Content revision data
--
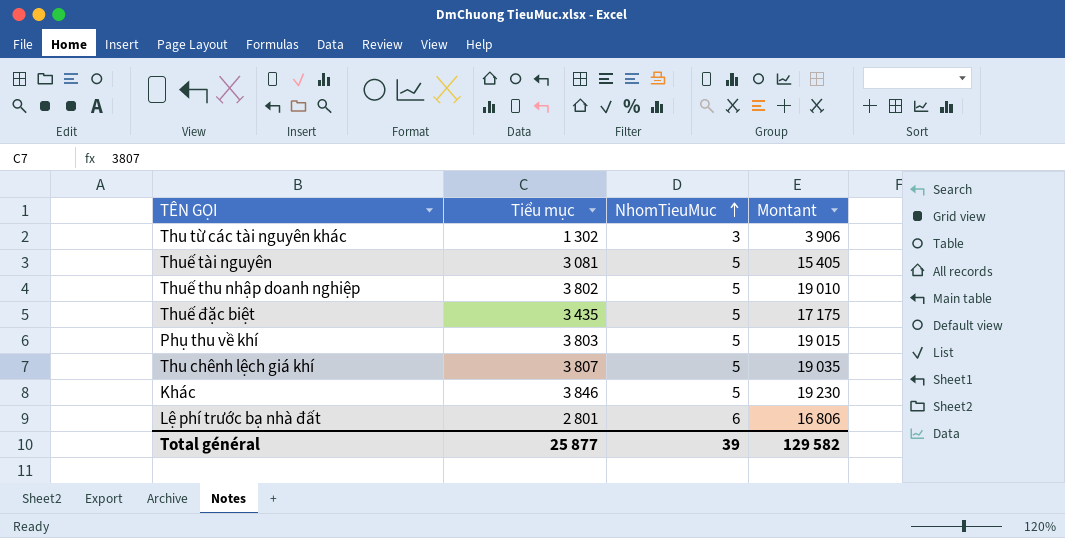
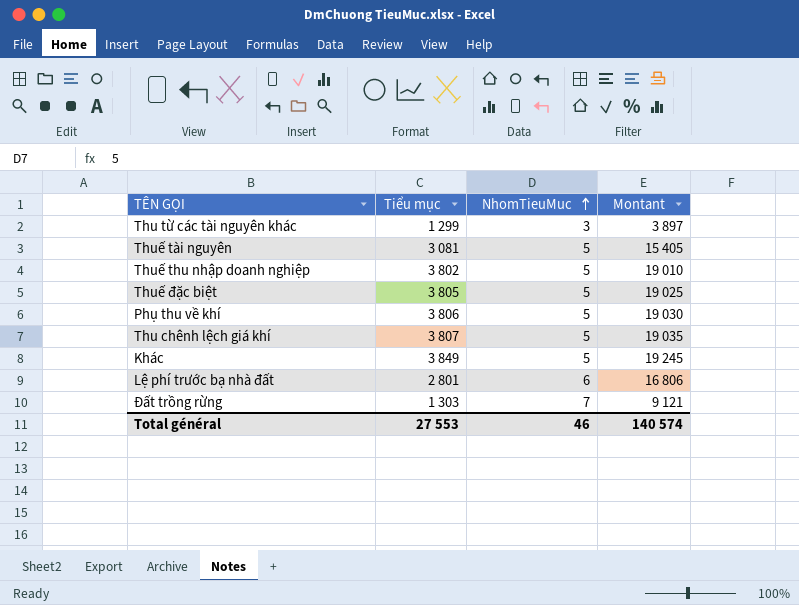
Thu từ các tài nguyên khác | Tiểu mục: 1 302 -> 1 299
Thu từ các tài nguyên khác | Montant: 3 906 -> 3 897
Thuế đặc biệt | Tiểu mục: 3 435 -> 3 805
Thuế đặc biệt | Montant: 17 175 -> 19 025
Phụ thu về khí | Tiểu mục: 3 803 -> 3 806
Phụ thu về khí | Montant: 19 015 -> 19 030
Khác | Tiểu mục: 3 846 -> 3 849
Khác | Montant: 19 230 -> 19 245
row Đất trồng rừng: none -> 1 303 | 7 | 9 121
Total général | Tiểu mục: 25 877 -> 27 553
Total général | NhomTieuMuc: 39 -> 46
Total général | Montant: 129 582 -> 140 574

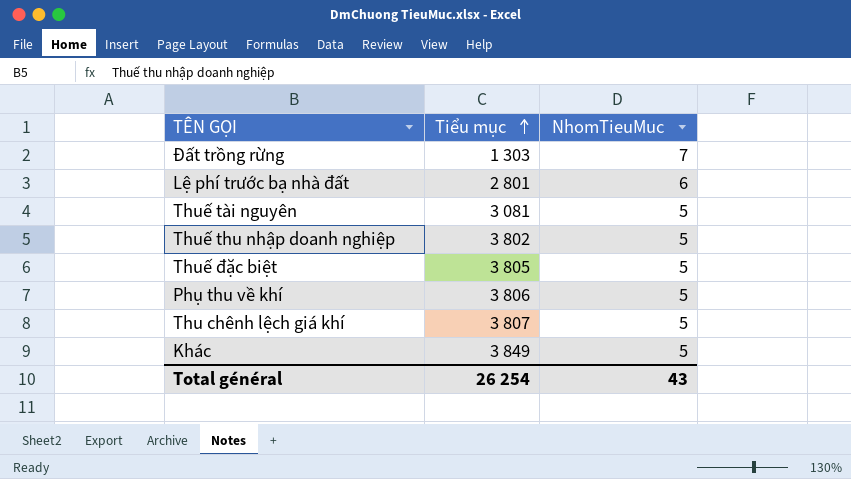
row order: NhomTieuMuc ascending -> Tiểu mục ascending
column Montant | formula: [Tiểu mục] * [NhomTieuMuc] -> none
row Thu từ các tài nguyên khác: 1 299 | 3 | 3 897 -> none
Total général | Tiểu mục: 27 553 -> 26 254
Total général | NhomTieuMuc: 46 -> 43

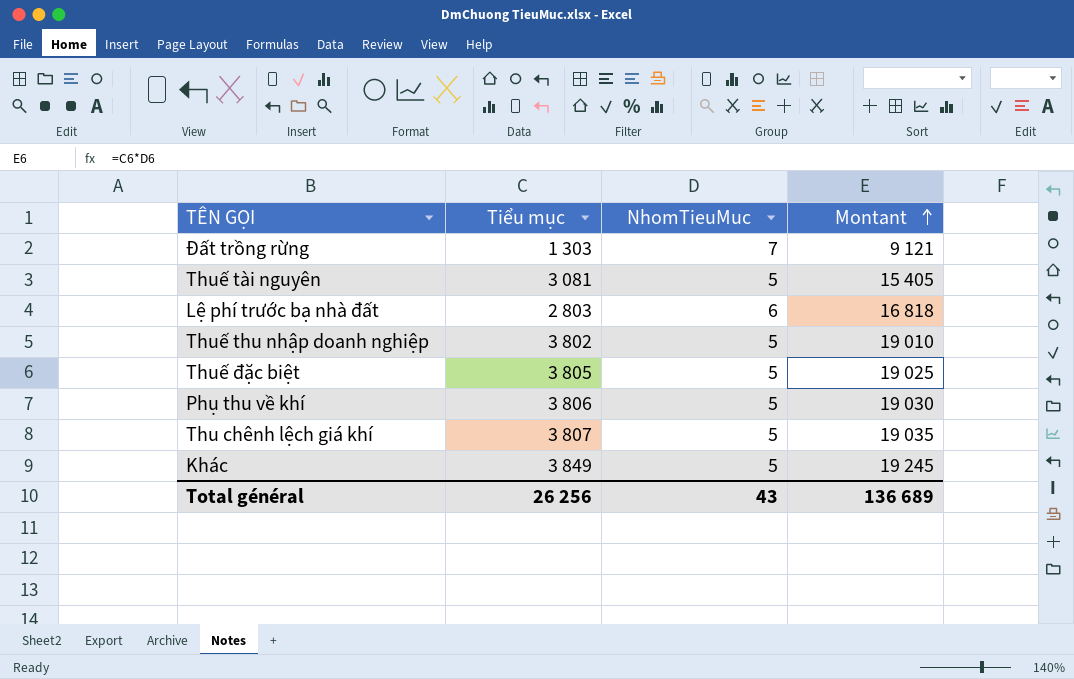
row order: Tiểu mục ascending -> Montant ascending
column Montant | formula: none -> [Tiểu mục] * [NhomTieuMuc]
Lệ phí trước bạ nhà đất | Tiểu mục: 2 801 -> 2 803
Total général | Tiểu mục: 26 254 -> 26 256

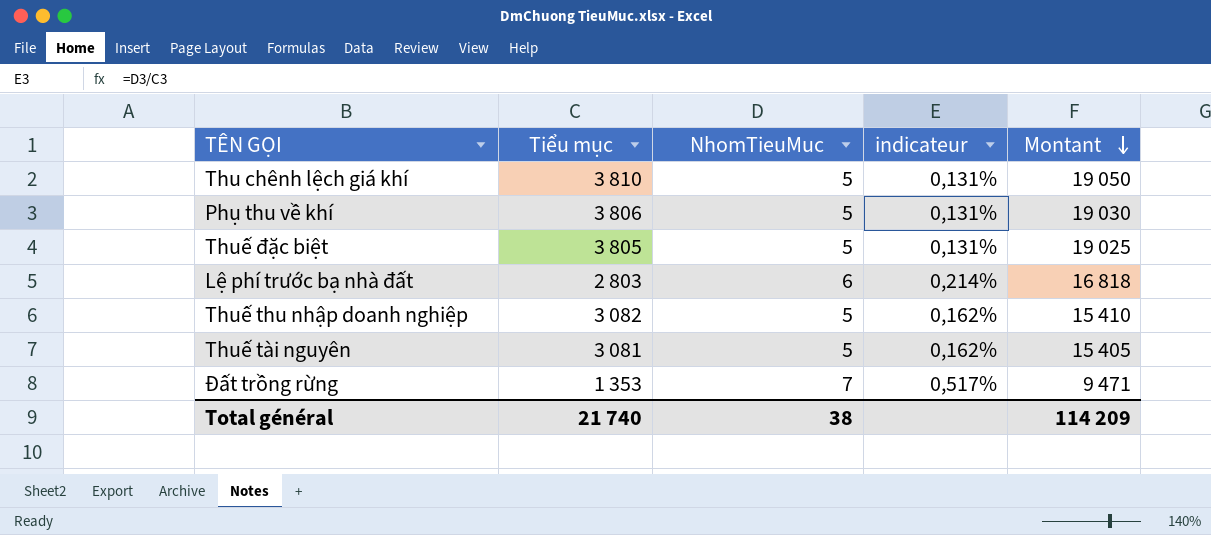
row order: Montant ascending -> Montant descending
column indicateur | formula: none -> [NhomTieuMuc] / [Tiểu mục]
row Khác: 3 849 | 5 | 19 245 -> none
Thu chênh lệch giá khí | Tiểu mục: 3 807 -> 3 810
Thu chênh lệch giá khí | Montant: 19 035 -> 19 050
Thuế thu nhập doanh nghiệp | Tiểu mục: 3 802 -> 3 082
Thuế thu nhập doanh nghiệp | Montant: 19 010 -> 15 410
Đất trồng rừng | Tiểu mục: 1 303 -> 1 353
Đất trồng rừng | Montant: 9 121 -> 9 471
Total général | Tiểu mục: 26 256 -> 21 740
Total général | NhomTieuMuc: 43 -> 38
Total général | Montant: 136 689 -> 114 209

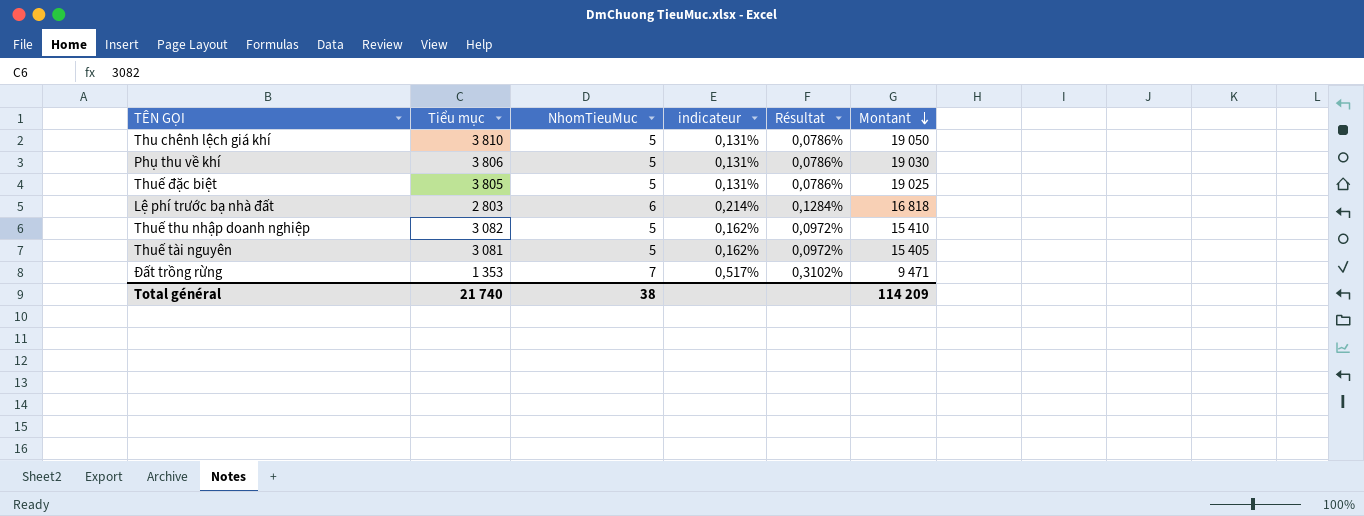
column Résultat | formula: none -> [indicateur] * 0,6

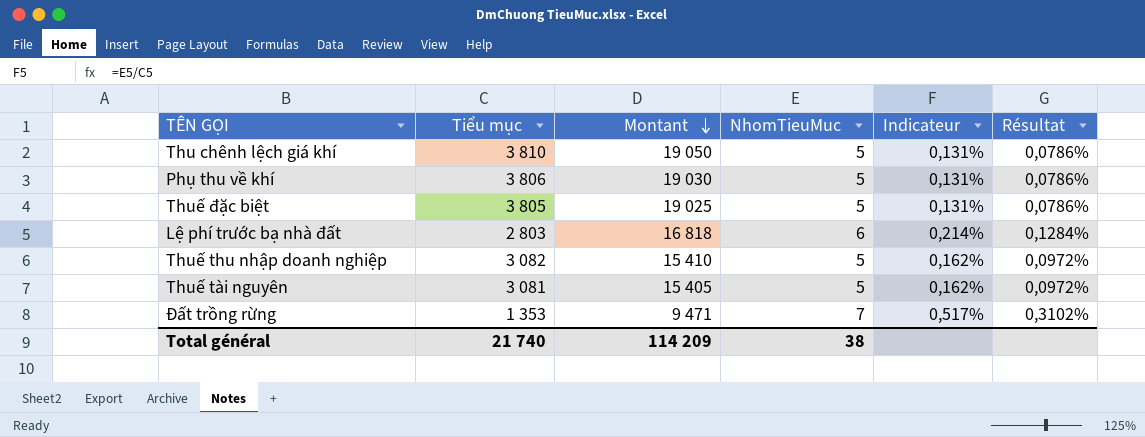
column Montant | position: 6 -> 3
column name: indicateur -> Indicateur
--
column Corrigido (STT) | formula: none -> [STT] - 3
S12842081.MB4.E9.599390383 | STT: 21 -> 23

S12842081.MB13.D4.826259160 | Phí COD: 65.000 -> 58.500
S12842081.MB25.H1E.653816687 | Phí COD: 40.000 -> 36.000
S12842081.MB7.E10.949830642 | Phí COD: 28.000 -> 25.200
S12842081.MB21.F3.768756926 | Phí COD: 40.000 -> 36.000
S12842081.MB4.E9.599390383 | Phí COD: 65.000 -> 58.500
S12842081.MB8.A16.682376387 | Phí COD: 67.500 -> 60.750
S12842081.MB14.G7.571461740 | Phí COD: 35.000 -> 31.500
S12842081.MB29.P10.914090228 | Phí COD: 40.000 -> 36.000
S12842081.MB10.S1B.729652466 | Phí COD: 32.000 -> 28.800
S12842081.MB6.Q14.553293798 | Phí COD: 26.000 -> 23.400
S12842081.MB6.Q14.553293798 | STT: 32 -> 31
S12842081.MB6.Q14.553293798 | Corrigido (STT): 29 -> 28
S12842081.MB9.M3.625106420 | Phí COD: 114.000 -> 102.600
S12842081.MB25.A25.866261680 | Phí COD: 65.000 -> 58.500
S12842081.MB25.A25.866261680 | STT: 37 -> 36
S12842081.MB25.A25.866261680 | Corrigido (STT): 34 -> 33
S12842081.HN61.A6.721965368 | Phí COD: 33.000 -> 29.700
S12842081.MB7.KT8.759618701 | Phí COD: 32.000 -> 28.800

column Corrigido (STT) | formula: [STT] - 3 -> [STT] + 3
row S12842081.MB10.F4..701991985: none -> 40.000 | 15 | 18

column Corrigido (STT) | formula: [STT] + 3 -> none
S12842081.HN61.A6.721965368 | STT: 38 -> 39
--
WHAT YOU ARE ASKED TO DO => An exact transcription is needed of the lines from the one with "Total général | Tiểu mục: 25 877 -> 27 553" to the one with "Total général | NhomTieuMuc: 43 -> 38" above, both ends included, with pictures left out.

ANSWER SECTION =>
Total général | Tiểu mục: 25 877 -> 27 553
Total général | NhomTieuMuc: 39 -> 46
Total général | Montant: 129 582 -> 140 574

row order: NhomTieuMuc ascending -> Tiểu mục ascending
column Montant | formula: [Tiểu mục] * [NhomTieuMuc] -> none
row Thu từ các tài nguyên khác: 1 299 | 3 | 3 897 -> none
Total général | Tiểu mục: 27 553 -> 26 254
Total général | NhomTieuMuc: 46 -> 43

row order: Tiểu mục ascending -> Montant ascending
column Montant | formula: none -> [Tiểu mục] * [NhomTieuMuc]
Lệ phí trước bạ nhà đất | Tiểu mục: 2 801 -> 2 803
Total général | Tiểu mục: 26 254 -> 26 256

row order: Montant ascending -> Montant descending
column indicateur | formula: none -> [NhomTieuMuc] / [Tiểu mục]
row Khác: 3 849 | 5 | 19 245 -> none
Thu chênh lệch giá khí | Tiểu mục: 3 807 -> 3 810
Thu chênh lệch giá khí | Montant: 19 035 -> 19 050
Thuế thu nhập doanh nghiệp | Tiểu mục: 3 802 -> 3 082
Thuế thu nhập doanh nghiệp | Montant: 19 010 -> 15 410
Đất trồng rừng | Tiểu mục: 1 303 -> 1 353
Đất trồng rừng | Montant: 9 121 -> 9 471
Total général | Tiểu mục: 26 256 -> 21 740
Total général | NhomTieuMuc: 43 -> 38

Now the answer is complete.